[[ Input data open ]]

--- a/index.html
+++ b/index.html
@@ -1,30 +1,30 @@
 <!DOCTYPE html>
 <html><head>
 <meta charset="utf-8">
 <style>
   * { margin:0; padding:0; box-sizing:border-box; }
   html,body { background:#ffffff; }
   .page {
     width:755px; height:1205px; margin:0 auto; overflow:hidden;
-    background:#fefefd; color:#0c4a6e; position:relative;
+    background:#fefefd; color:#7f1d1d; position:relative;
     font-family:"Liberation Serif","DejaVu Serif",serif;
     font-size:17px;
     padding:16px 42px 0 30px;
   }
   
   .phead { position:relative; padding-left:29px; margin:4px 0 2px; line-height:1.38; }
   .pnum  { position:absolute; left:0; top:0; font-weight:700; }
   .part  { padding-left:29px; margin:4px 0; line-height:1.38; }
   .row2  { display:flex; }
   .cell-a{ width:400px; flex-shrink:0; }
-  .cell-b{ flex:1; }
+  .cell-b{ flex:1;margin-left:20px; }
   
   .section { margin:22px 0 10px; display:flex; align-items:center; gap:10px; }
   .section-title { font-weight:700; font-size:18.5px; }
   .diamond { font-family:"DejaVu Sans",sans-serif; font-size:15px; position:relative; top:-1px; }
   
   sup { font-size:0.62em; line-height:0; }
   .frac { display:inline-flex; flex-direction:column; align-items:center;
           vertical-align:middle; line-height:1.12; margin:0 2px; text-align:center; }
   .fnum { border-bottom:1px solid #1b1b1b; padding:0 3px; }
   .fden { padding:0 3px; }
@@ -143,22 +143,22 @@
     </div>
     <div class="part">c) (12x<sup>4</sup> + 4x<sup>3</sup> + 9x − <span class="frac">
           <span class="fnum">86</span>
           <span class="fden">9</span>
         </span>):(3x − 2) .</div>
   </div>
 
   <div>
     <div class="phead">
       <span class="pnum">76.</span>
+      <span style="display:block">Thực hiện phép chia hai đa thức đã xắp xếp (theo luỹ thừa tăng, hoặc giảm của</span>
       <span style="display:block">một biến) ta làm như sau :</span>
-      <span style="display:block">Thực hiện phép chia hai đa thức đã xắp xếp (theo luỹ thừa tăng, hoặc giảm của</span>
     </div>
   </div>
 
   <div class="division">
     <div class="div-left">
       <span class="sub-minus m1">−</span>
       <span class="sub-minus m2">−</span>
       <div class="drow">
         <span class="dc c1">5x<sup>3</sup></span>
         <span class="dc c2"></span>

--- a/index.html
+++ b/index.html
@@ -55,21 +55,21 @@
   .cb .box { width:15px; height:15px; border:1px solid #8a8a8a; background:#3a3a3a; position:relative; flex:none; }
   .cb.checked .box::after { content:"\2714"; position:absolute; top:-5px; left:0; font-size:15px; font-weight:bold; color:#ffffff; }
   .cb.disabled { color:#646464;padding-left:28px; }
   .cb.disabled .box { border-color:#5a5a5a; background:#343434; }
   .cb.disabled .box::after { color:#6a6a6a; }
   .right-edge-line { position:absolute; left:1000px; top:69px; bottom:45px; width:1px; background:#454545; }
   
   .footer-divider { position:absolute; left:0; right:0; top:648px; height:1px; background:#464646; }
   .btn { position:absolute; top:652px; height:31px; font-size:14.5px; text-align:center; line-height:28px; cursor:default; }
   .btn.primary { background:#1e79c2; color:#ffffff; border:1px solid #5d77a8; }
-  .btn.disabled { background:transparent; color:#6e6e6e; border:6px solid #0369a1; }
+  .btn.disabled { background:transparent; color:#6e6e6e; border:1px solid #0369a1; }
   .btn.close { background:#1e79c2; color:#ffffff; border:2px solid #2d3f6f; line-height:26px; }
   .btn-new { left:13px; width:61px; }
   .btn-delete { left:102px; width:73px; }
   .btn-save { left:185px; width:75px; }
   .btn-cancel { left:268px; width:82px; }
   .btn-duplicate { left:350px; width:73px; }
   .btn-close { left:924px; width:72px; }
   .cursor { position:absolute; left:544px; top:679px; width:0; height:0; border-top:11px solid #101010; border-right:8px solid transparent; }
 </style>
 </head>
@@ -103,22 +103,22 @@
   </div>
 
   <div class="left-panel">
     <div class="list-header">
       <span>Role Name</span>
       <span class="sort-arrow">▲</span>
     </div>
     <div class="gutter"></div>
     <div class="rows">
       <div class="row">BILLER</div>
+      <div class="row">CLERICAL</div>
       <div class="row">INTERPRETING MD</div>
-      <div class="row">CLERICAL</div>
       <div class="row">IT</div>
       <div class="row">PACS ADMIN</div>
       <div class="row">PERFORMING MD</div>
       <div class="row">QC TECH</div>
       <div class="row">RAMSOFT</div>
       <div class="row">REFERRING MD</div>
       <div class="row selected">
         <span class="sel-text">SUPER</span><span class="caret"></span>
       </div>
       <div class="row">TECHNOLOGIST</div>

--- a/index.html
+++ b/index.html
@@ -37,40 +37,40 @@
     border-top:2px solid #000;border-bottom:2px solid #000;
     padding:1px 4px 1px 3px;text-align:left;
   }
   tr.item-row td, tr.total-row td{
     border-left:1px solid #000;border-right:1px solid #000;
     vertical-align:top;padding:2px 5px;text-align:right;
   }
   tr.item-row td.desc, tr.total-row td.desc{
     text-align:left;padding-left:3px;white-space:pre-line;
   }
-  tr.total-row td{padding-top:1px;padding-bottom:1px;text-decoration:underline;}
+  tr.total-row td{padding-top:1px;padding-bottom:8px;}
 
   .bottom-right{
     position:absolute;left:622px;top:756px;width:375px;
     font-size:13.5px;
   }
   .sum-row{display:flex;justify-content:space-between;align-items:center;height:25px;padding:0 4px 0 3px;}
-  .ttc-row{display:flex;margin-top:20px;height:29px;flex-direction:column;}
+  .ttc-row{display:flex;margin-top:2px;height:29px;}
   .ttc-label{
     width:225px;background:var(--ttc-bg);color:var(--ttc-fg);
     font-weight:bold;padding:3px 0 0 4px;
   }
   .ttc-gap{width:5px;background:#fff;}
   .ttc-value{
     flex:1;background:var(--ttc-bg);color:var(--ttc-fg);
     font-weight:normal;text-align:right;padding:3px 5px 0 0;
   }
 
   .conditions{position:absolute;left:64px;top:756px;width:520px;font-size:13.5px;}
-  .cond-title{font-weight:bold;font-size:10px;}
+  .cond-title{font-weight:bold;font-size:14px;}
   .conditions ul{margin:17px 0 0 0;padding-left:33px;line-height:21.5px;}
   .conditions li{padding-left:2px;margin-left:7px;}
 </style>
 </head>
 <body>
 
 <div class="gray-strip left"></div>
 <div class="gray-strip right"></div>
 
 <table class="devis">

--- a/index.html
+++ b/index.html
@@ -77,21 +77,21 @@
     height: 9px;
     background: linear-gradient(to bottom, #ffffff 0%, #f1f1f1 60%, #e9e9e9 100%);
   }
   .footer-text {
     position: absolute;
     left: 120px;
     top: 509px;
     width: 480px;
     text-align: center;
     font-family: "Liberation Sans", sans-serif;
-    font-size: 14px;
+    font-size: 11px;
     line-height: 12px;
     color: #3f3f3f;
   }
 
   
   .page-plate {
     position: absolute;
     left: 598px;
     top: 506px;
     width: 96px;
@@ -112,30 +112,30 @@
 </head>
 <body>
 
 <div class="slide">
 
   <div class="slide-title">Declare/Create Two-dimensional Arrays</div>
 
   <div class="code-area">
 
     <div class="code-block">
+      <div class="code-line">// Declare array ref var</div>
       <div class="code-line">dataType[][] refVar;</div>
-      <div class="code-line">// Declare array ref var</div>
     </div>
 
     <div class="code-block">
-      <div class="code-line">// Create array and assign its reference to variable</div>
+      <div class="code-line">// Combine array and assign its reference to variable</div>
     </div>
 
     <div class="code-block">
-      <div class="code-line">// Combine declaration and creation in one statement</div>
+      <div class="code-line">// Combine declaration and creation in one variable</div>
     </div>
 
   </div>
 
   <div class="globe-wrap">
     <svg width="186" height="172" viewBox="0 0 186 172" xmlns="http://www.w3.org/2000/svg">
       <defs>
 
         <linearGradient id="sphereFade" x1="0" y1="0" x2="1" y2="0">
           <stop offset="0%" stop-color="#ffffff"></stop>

[[ Input data closed ]]

**Exercise description**
From the data above, show each line that contains "serif".

**Written answer**
     font-family:"Liberation Serif","DejaVu Serif",serif;
   .diamond { font-family:"DejaVu Sans",sans-serif; font-size:15px; position:relative; top:-1px; }
     font-family: "Liberation Sans", sans-serif;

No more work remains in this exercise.